Troy leaned back against the booth. “What do you achieve if you prove that my dad murdered someone then turned the whole thing into a movie? You’d learn my mother had a strong motive for killing the man to shut him up?”

Sara wasn’t going to be coy. “We already know that she does. But then, theyallhave motives.”

Their food came and for a while they were silent. “Mind if I take on the job of proving that my parents are innocent?”

“I would love that!”

He smiled. “You’re on. So tell me about this execution.”

“We know next to nothing, but we keep running across it. James Lachlan willed his house and grounds—that used to be worth a lot of money—to his oldest living descendant. The poor man died alone because of the rotten year of 1944. Billy used to light candles and tell it as a ghost story.”

“I don’t have candles, but I’d like to hear it. Know any available storyteller?”
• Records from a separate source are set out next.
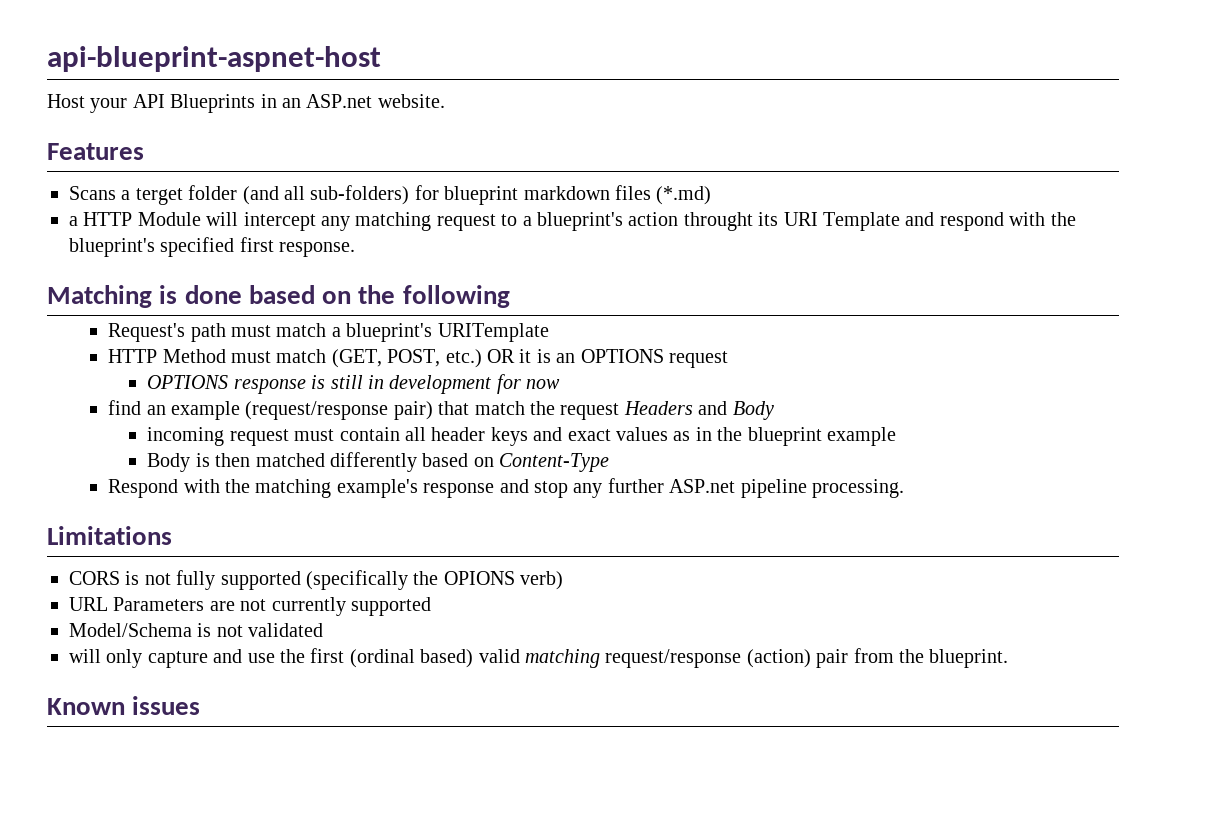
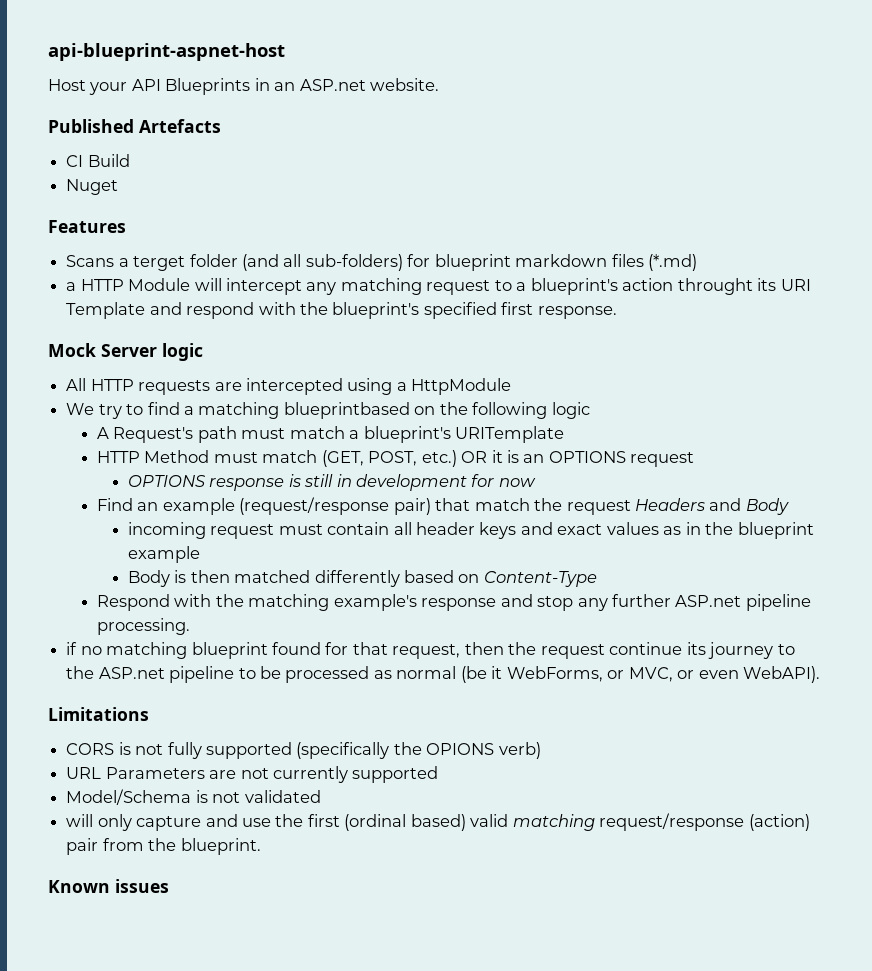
+ Published Artefacts
+ CI Build
+ Nuget
- Matching is done based on the following
- Request's path must match a blueprint's URITemplate
+ Mock Server logic
+ All HTTP requests are intercepted using a HttpModule
+ We try to find a matching blueprintbased on the following logic
+ A Request's path must match a blueprint's URITemplate
- find an example (request/response pair) that match the request Headers and Body
+ Find an example (request/response pair) that match the request Headers and Body
+ if no matching blueprint found for that request, then the request continue its journey to the ASP.net pipeline to be processed as normal (be it WebForms, or MVC, or even WebAPI).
Sara smiled. “I might be able to tell a bit. It’s a very simple story. James’s nephew killed a man and was hanged for the crime. James’s son was so upset that he ran away and was never seen again. In that same hideous year, James’s wife ran her car into a tree and died. Three deaths in one year. I can’t imagine. The poor man never remarried, just spent most of the rest of his life in his Palm Room.” Sara’s head came up. “Although, I just found out that Mr. Lachlan liked Cal a great deal.”

“My grandfather.”

“He was. Oh, but I wish you’d met him! He was the kindest, smartest, most wonderful man who ever lived.”
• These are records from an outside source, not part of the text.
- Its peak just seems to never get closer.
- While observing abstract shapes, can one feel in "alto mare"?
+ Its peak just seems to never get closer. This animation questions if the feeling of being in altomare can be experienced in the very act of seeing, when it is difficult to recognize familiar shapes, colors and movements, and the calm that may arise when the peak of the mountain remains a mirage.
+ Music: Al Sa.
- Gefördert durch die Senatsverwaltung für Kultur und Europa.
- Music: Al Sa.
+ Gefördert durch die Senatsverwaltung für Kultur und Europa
“You were in love with him?”

“With all my heart,” she said.

“So why didn’t you marry him?”

“Think I could get a refill of iced tea?”

Troy saw her shut-down look and didn’t push further. “That makes three murders. The question is: How are they connected?”
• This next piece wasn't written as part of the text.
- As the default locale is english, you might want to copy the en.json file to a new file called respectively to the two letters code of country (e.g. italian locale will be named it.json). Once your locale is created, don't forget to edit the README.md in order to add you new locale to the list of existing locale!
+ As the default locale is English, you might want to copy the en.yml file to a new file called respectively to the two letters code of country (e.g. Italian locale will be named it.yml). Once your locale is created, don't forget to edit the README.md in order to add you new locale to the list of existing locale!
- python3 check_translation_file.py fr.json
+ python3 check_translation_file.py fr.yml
“We have no idea—or even if they are connected. Derek Oliver and Lachlan House. That seems to be where the tie is.”

“Why did Oliver want to meet at Lachlan House?” Troy asked.

“He was hitting up Billy’s brothers for money, and they sent him to the house to spy on Billy. While he was there, he found out about the murder Harry committed.”

“And was never charged with, nor was it spoken about. He got away with it until Oliver found out about it. Somehow. Do I have that right?”

“Yes,” Sara said, smiling at his grasp of it all.

“Dates?” he asked.

“Nephew executed 1944, Harry allegedly murdered a young man—a would-be, nobody actor according to your mother—in ’45.”

“Interesting that the dates are so close together.” He took a drink of water. “I don’t see a connection, but still, James Lachlan amassed a roomful of my dad’s movies. I guess it’s too much to hope he was just a rabid fan.”